DATA:
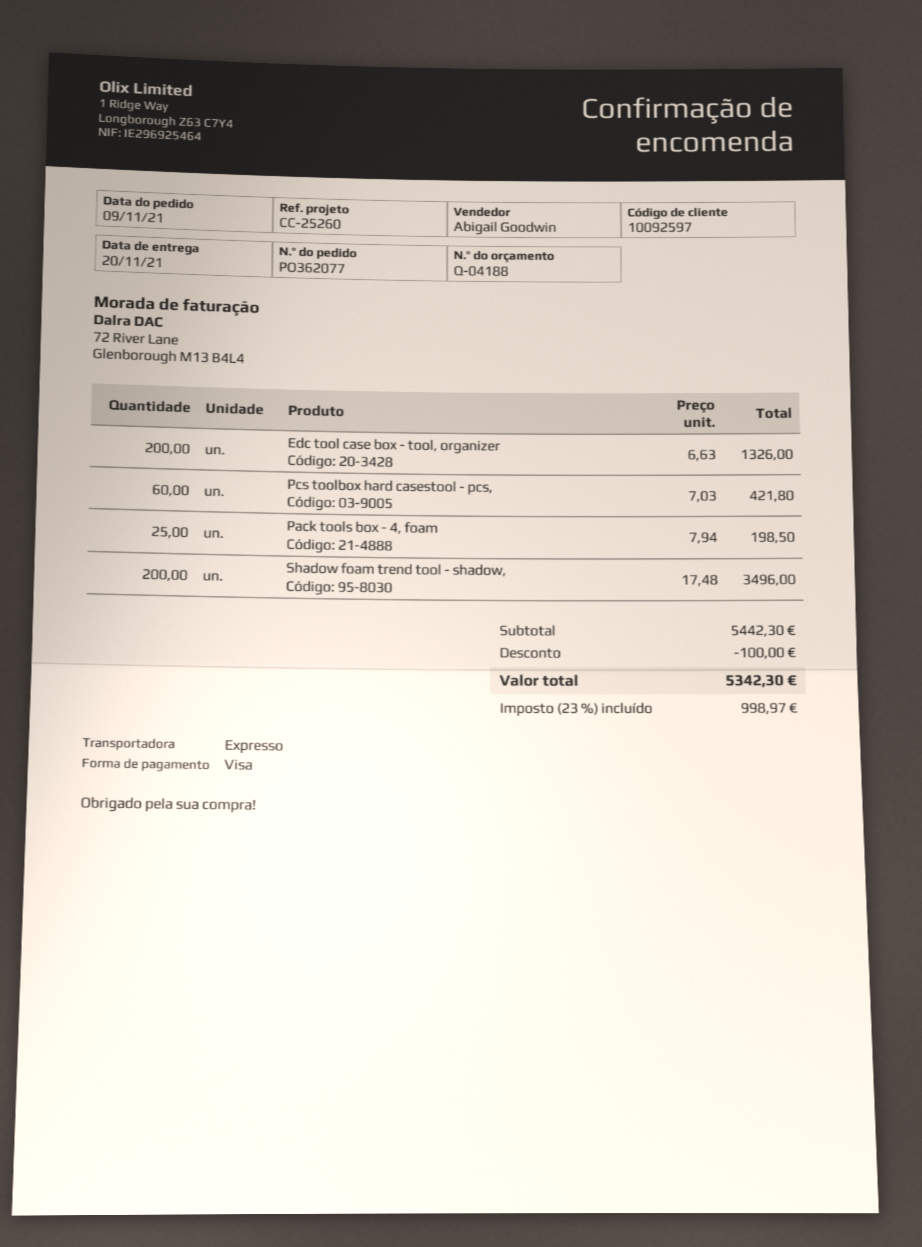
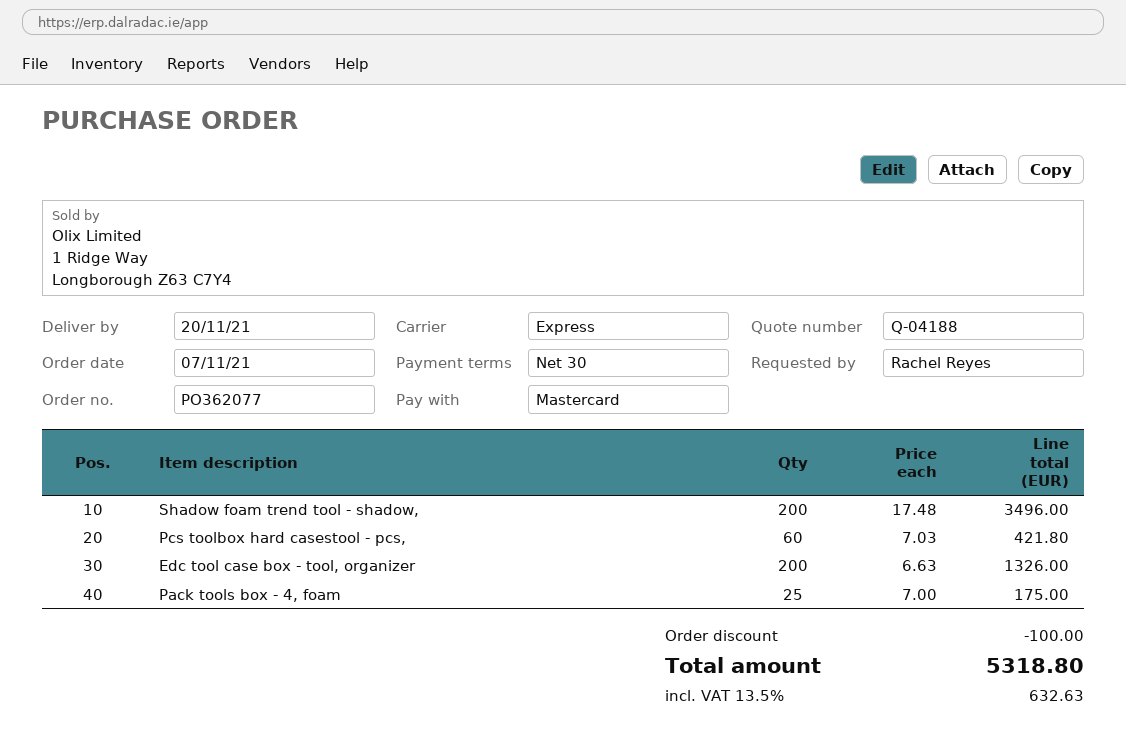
order date: 2021-11-09 -> 2021-11-07
payment method: Visa -> Mastercard
Pack tools box - 4, foam: 25 x 7.94 = 198.50 -> 25 x 7.00 = 175.00
tax: 23% = 998.97 -> 13.5% = 632.63
total: 5342.30 -> 5318.80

DIRECTIONS:
If pictures appear in the data, do not print them; repeat the rest exactly.

EXERCISE SOLUTION:
order date: 2021-11-09 -> 2021-11-07
payment method: Visa -> Mastercard
Pack tools box - 4, foam: 25 x 7.94 = 198.50 -> 25 x 7.00 = 175.00
tax: 23% = 998.97 -> 13.5% = 632.63
total: 5342.30 -> 5318.80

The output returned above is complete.